- WORK ORDER: Which lines of the entries contain the string "title"? Please find them and copy them.

- DATASET EXTRACT:
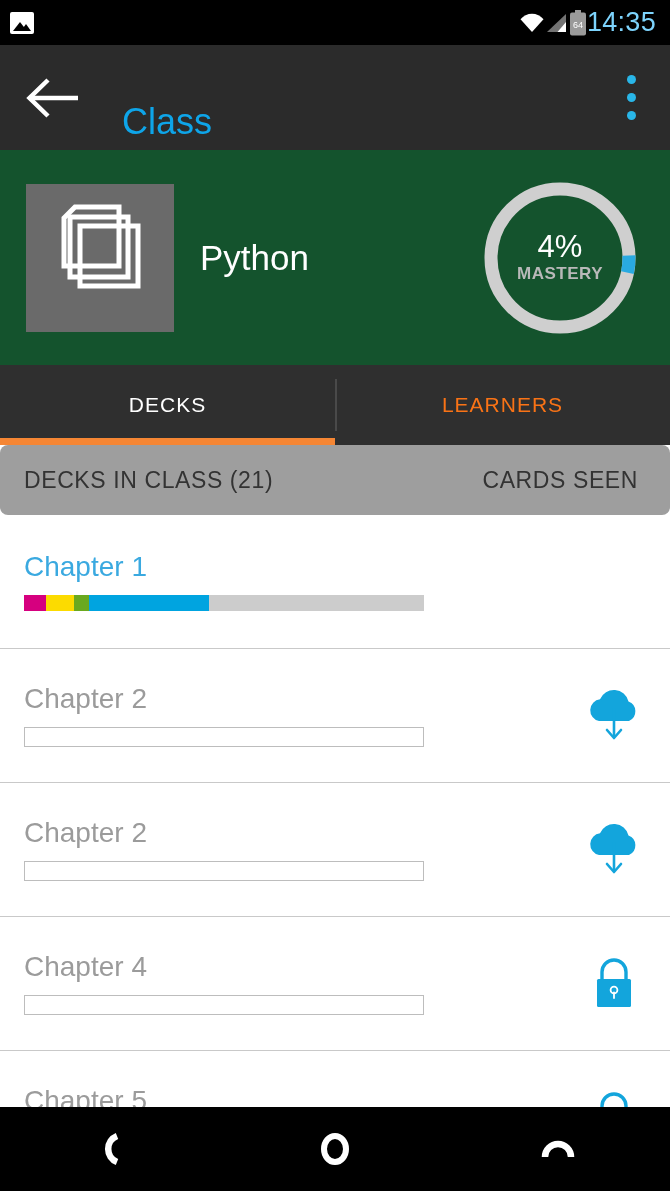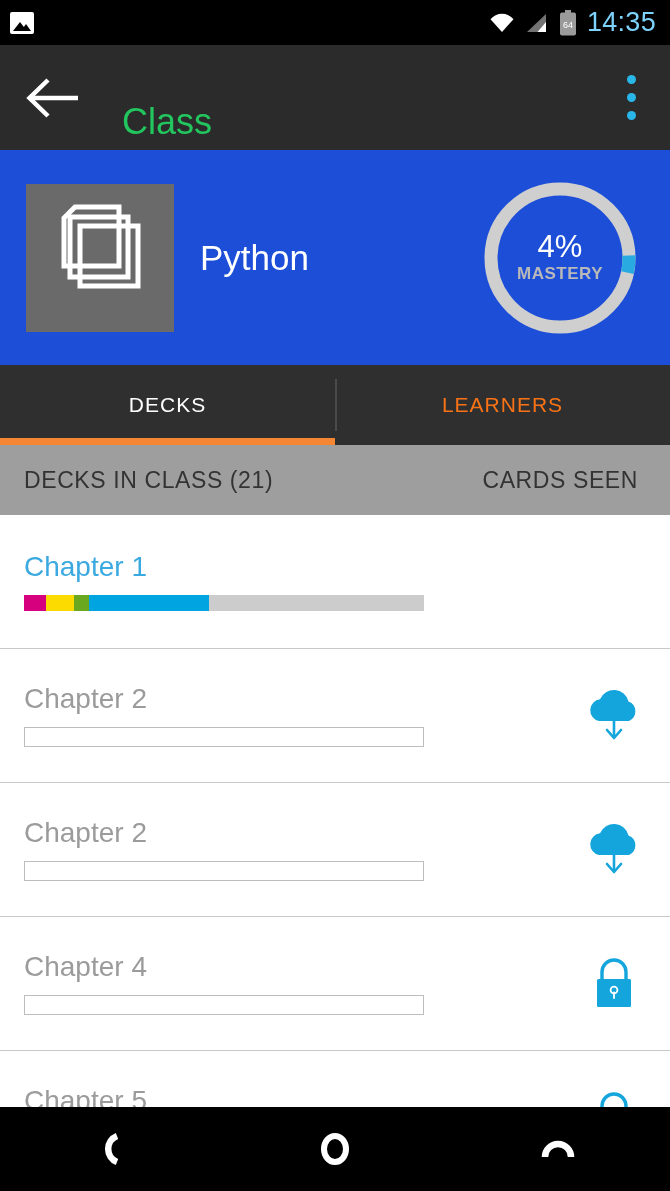--- a/index.html
+++ b/index.html
@@ -18,7 +18,7 @@
     padding:0 14px 0 10px;
   }
   .sb-left { display:flex; align-items:center; gap:8px; }
-  .sb-right { margin-left:auto; display:flex; align-items:center; gap:10px; }
+  .sb-right { margin-left:auto; display:flex; align-items:center; gap:0; }
   .ic-photo {
     width:24px; height:22px; background:#fff; border-radius:2px;
     position:relative; overflow:hidden;

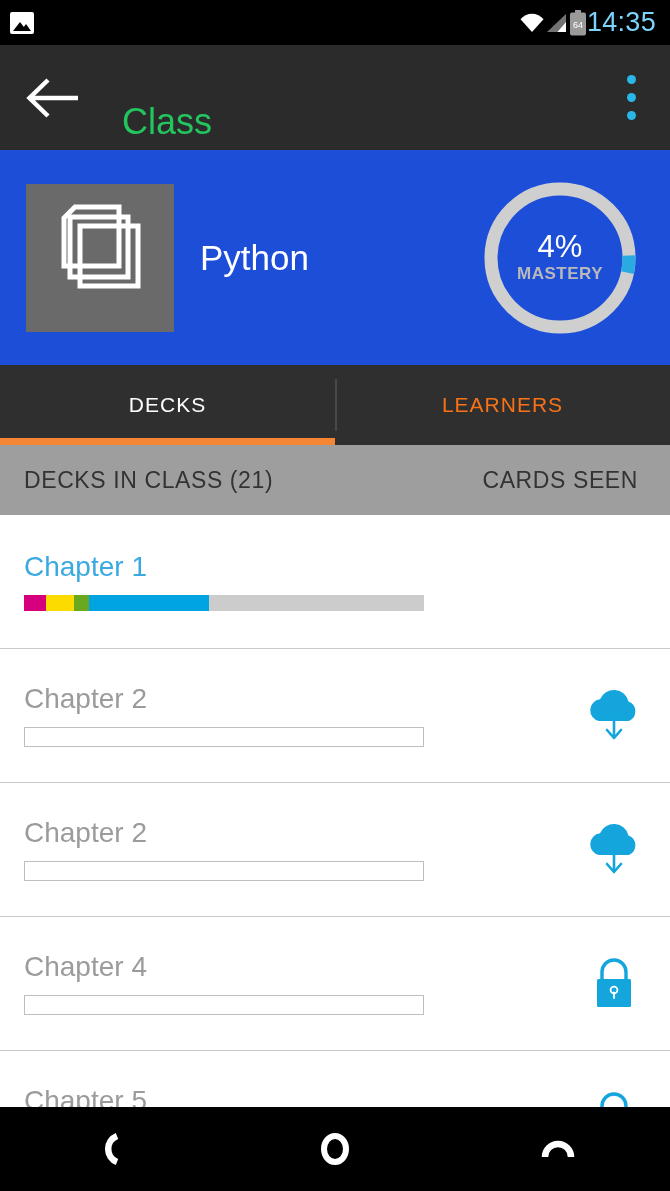--- a/index.html
+++ b/index.html
@@ -47,7 +47,7 @@
     position:relative;
   }
   .back-arrow { width:56px; height:44px; position:relative; cursor:pointer; }
-  .appbar-title { color:#22c55e; font-size:36px; margin-left:40px; font-weight:400;margin-top:48px; }
+  .appbar-title { color:#0ea5e9; font-size:36px; margin-left:40px; font-weight:400;margin-top:48px; }
   .kebab { margin-left:auto; width:30px; height:50px; display:flex; flex-direction:column;
            justify-content:center; align-items:center; gap:9px; cursor:pointer; }
   .kebab i { display:block; width:9px; height:9px; border-radius:50%; background:#29b6e8; }

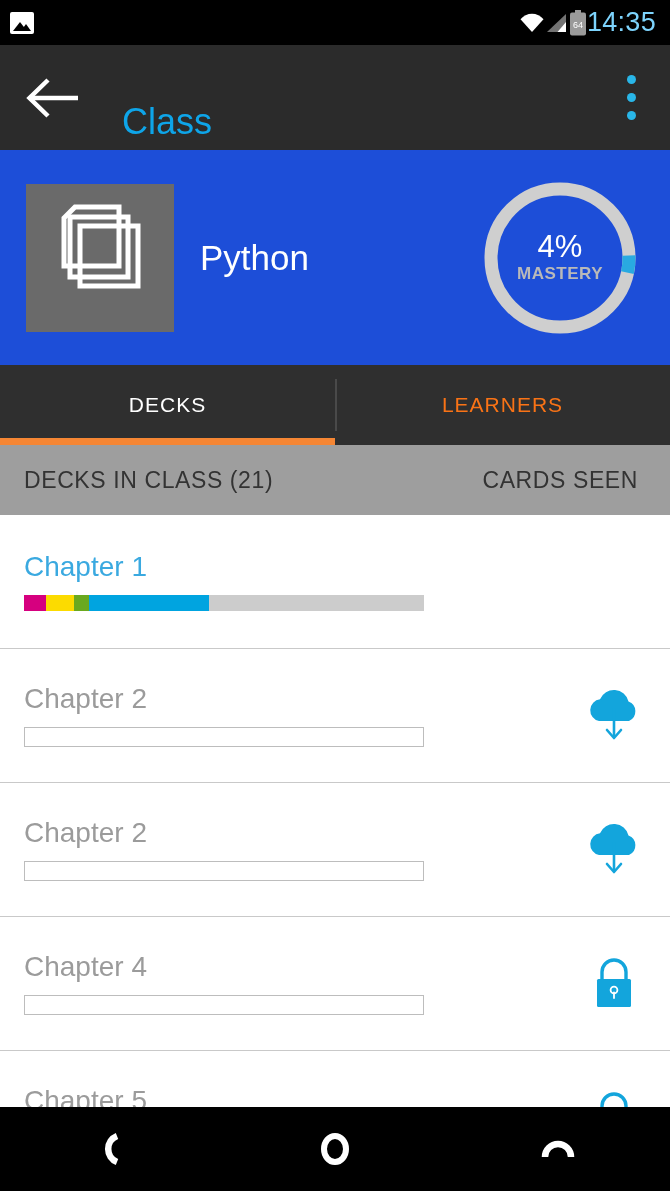--- a/index.html
+++ b/index.html
@@ -54,7 +54,7 @@
 
   
   .hero {
-    height:215px; background:#1d4ed8;
+    height:215px; background:#14532d;
     display:flex; align-items:center; padding:0 13px 0 26px; position:relative;
   }
   .deck-tile {

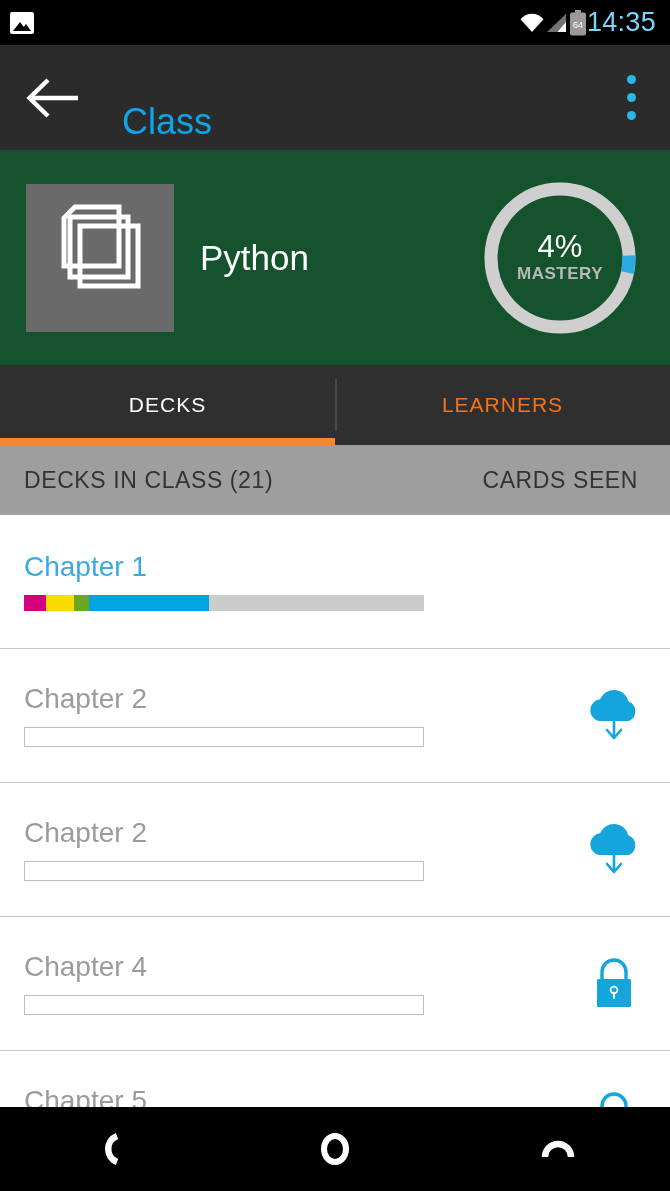--- a/index.html
+++ b/index.html
@@ -83,7 +83,7 @@
   
   .colhead {
     height:70px; background:#9e9e9e; display:flex; align-items:center;
-    color:#333333; font-size:23px; letter-spacing:0.6px;
+    color:#333333; font-size:23px; letter-spacing:0.6px;border-radius:8px;
   }
   .colhead .c1 { padding-left:24px; }
   .colhead .c2 { margin-left:auto; padding-right:32px; }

- ANSWER TO THE EXERCISE:
-  .appbar-title { color:#22c55e; font-size:36px; margin-left:40px; font-weight:400;margin-top:48px; }
+  .appbar-title { color:#0ea5e9; font-size:36px; margin-left:40px; font-weight:400;margin-top:48px; }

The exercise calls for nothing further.